Over the next five years I became more knowledgeable about and understanding of the Dead’s music, but wouldn’t have considered myself a Deadhead by any means. Then one day in June 1995, Chris called me to say he had acquired two tickets each to the last four shows of the Dead’s 1995 summer tour (two in St. Louis July 5 and 6, and two in Chicago on July 8 and 9). He invited me to the first St. Louis show and also said I could go to Chicago with him. Little did I know at the time that these would turn out to be the final Grateful Dead concerts proper, and I’ve spent the ensuing 27 years regretting that I had just started a new job and didn’t feel it would be appropriate to ask for the time off to go to Chicago.
However, on July 5, 1995, I attended a Grateful Dead concert at Riverport Amphitheatre (now the Hollywood Casino Amphitheatre) in the St. Louis suburb of Maryland Heights. I had been looking forward to the experience but had no idea how profoundly this event was going to impact my life. I had always felt like I had been born out of time and place and that I should have been coming of age in the 1960s instead of being born during them. After navigating the worst traffic jam I’ve ever seen to get there, once we entered the parking lot, I suddenly was transported back to San Francisco, circa 1969! After only one show, I was hooked on the whole scene! Even though I had noticed that Garcia didn’t move around much on stage, I just figured he was an understated performer.

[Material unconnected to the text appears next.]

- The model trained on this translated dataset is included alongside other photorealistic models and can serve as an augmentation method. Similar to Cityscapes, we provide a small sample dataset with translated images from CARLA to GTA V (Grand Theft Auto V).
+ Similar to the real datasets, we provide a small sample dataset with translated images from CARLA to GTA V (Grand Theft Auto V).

When Chris got back from Chicago, he was raving about Garcia’s cover of the Bob Dylan classic “Visions of Johanna” on July 8. Being a fanatical Dylan fan, I was quite disappointed to have missed this performance, but figured there’d always be another chance. Unfortunately, the next day, another friend called me and said that Jerry Garcia had died. I was shocked! Soon the word began to come out that Garcia had relapsed on his heroin addiction and had been in poor health for some time. No wonder he didn’t move around much onstage!
Then, shortly after Jerry’s passing, I bought a magazine that had a tribute to him, and found this beautiful eulogy from Bob Dylan. Dylan had often said that Garcia was the greatest interpreter of his songs, and his words at this time brought me both comfort and sorrow. Along with Jimi Hendrix and John Lennon, Garcia is the one musician among his peers Dylan has the most respect for.

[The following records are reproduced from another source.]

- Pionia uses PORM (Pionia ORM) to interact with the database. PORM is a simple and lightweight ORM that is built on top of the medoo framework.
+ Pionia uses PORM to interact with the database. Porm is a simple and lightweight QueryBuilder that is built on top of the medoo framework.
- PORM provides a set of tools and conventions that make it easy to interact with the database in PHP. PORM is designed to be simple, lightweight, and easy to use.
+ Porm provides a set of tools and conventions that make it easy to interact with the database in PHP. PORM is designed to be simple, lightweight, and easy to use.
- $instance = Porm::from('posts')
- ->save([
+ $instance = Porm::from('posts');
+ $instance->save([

http://visionsofdylan.blogspot.com/2017/08/the-perfect-eulogy-from-dylan-to-jerry.html
Around this same time, I acquired this bootleg recording of Garcia joining Dylan onstage at the Warfield Theatre in San Francisco on Nov. 16, 1980. I’m not ashamed to say that hearing Dylan’s introduction of his friend caused me to shed a few tears. Dylan is a Deadhead!

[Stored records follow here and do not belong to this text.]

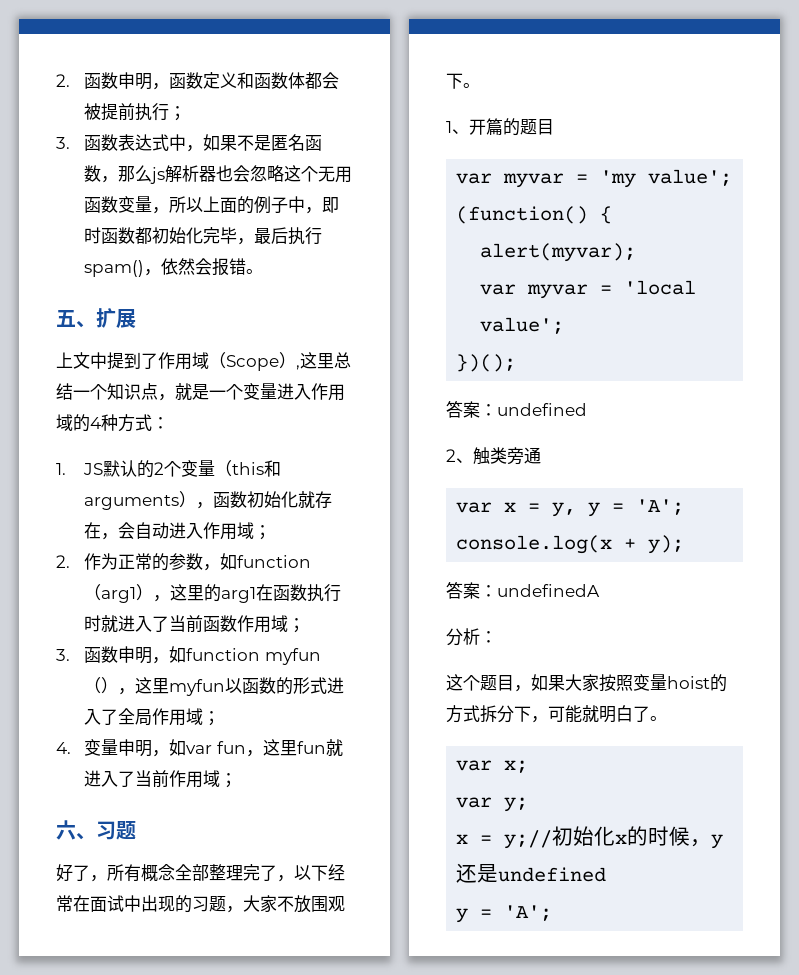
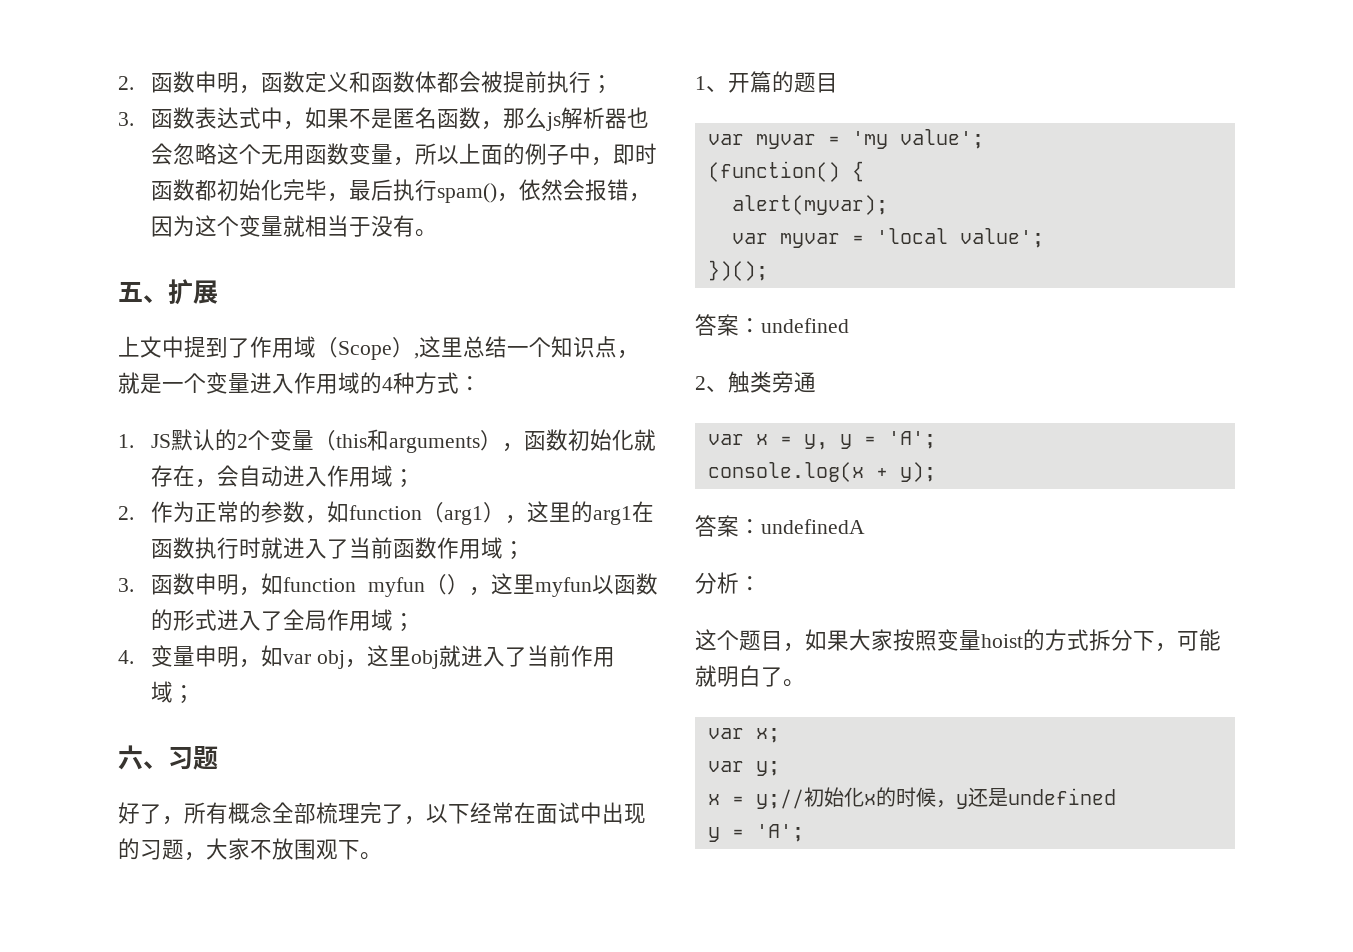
- 3.函数表达式中，如果不是匿名函数，那么js解析器也会忽略这个无用函数变量，所以上面的例子中，即时函数都初始化完毕，最后执行spam()，依然会报错。
+ 3.函数表达式中，如果不是匿名函数，那么js解析器也会忽略这个无用函数变量，所以上面的例子中，即时函数都初始化完毕，最后执行spam()，依然会报错，因为这个变量就相当于没有。
- 4.变量申明，如var fun，这里fun就进入了当前作用域；
+ 4.变量申明，如var obj，这里obj就进入了当前作用域；
- 好了，所有概念全部整理完了，以下经常在面试中出现的习题，大家不放围观下。
+ 好了，所有概念全部梳理完了，以下经常在面试中出现的习题，大家不放围观下。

https://www.youtube.com/watch?v=tPxNc34tUpI
From this point on, I became a true Deadhead. What this mostly entailed was listening to live recordings of the band, as their studio albums are not as representative of their music. At the time, their Dick’s Picks series of archival recordings, sold through the mail at budget prices, had been happening for a few years but trading and listening to “bootleg” cassette tapes of their concerts was how Deadheads passed the time in those days before digital downloads became the norm. Many times the sound quality on these tapes was not good but I still felt
compelled to listen, so great was my desire to absorb their music.
The Dead were formed and first came to fame in the psychedelic ‘60s, although their official studio albums from that period fail to truly capture the magic of their concerts. Of items available either in MPL’s collection or through our consortium, Rivershare, three come from this era. The 50th anniversary edition of their 1967 self-titled debut album also contains an early concert CD that is of historical interest, but clearly the band had not hit their stride yet. Two From The Vault is a live recording from the summer of 1968 that is excellent, and Fillmore East 2-11-69 features the band opening for Janis Joplin at the famed ‘60s New York City venue. Unfortunately, the quintessential document of the GD during the 1960s is not in our collection at this time, but for you streamers, check out an album called Live/Dead, recorded at San Francisco’s Fillmore West in the winter of 1969.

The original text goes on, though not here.